PROBLEM TO WORK ON:
Return all lines of the data in which the string "modulus" occurs.

################

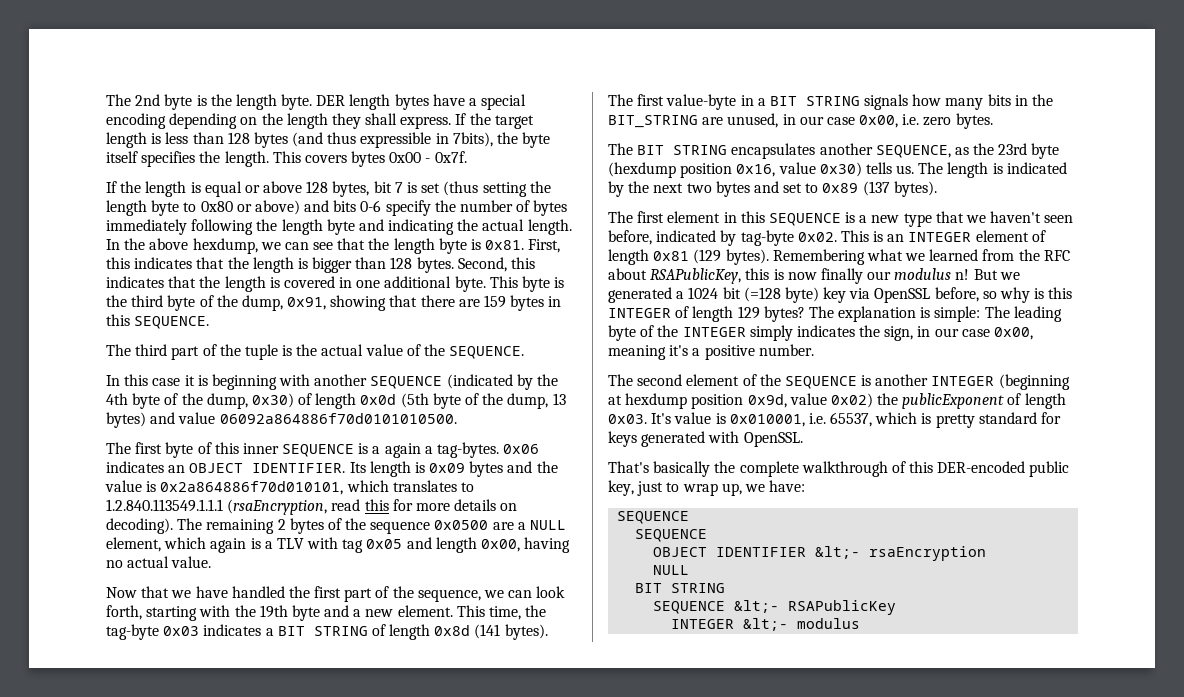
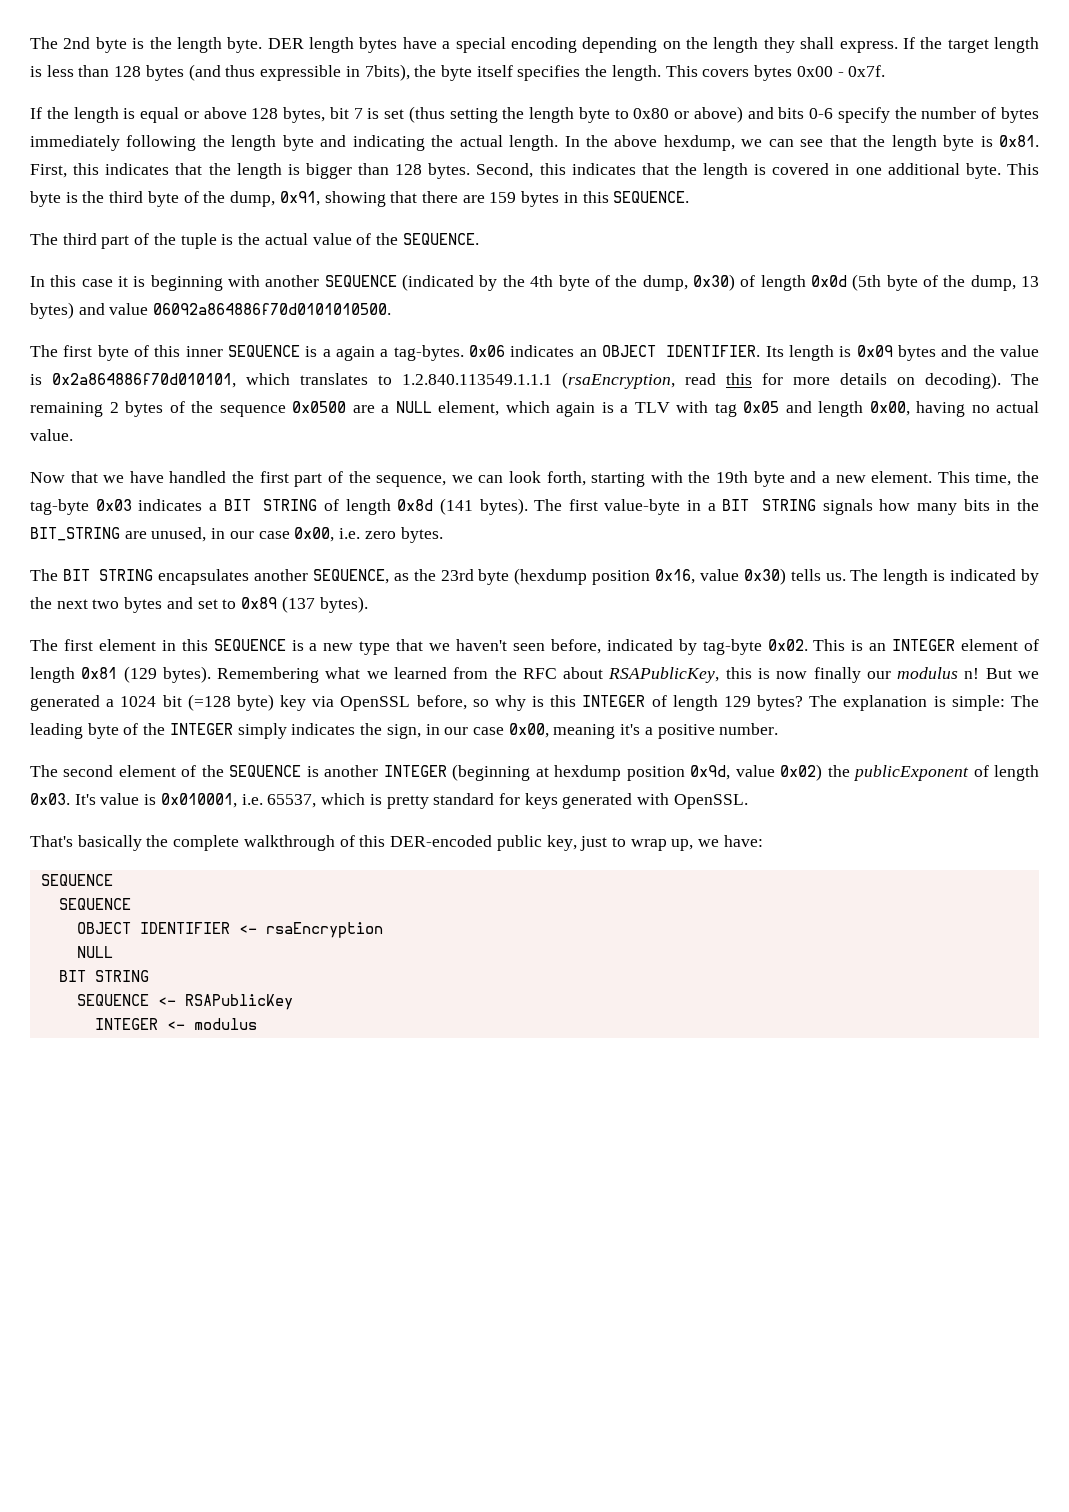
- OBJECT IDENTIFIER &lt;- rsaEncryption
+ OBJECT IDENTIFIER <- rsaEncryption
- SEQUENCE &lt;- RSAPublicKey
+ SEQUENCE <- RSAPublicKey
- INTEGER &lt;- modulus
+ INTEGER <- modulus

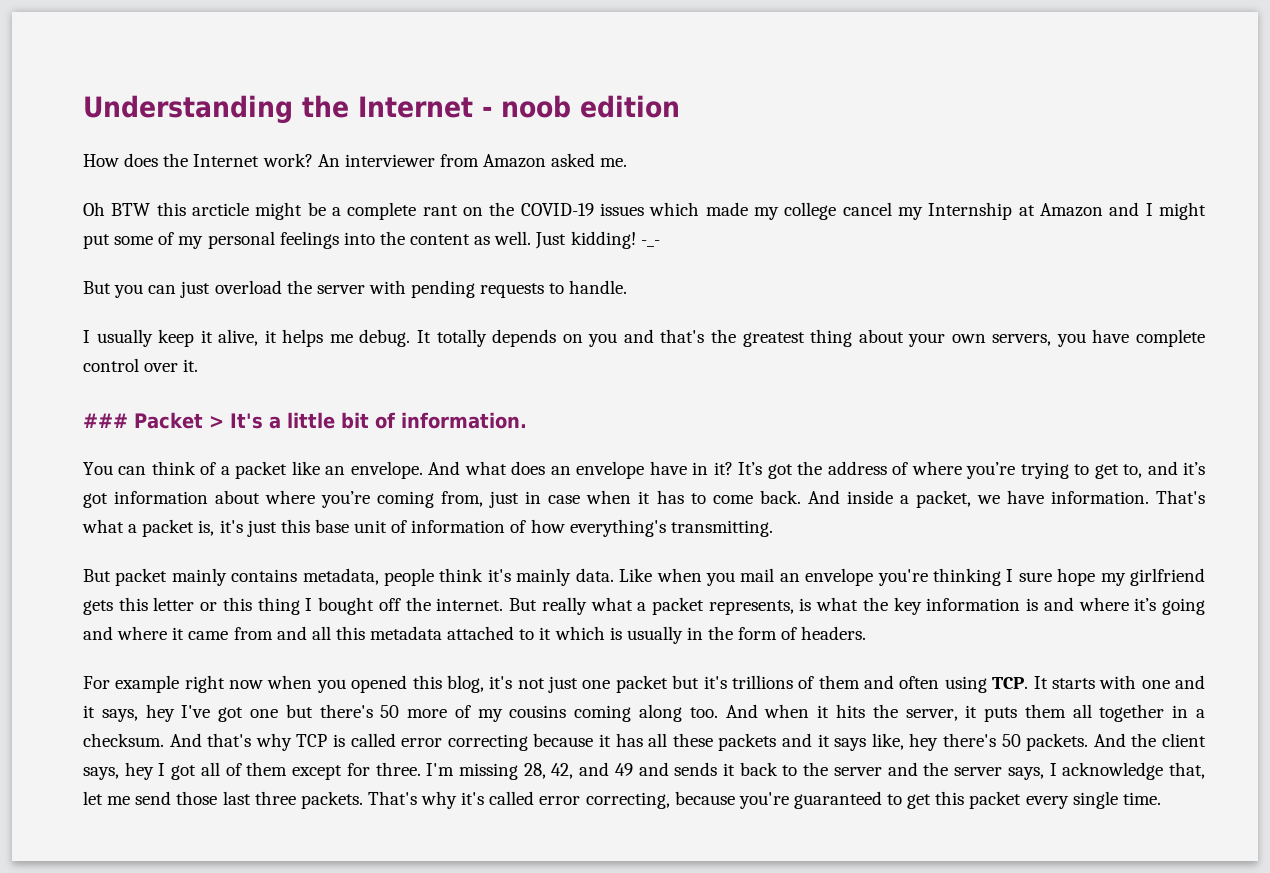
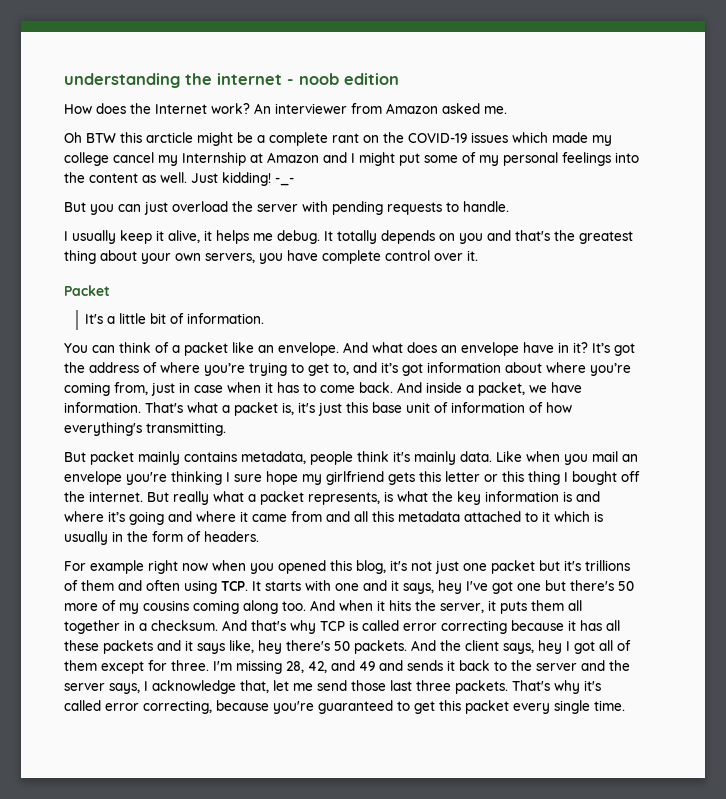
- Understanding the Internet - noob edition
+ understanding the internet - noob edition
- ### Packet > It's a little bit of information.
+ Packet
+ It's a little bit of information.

################

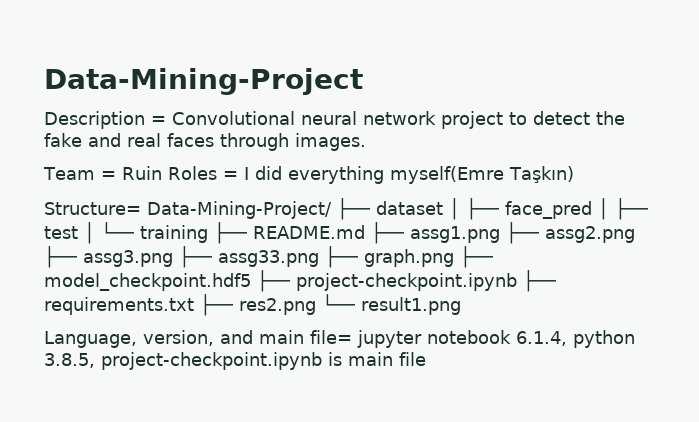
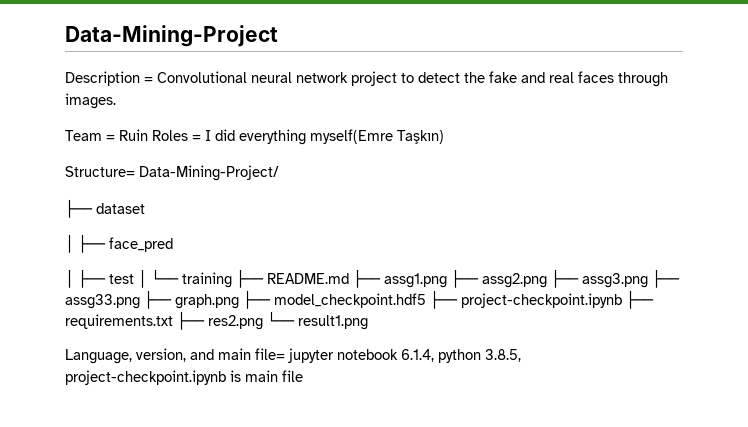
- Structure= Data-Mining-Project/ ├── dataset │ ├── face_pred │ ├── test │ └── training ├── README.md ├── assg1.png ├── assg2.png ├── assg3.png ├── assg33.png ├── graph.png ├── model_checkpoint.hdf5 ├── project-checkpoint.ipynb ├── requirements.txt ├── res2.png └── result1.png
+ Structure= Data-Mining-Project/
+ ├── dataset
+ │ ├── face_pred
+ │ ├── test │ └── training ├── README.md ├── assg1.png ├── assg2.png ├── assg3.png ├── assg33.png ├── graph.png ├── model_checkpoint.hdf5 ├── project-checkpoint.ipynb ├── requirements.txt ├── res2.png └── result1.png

################

TASK RESULT:
- INTEGER &lt;- modulus
+ INTEGER <- modulus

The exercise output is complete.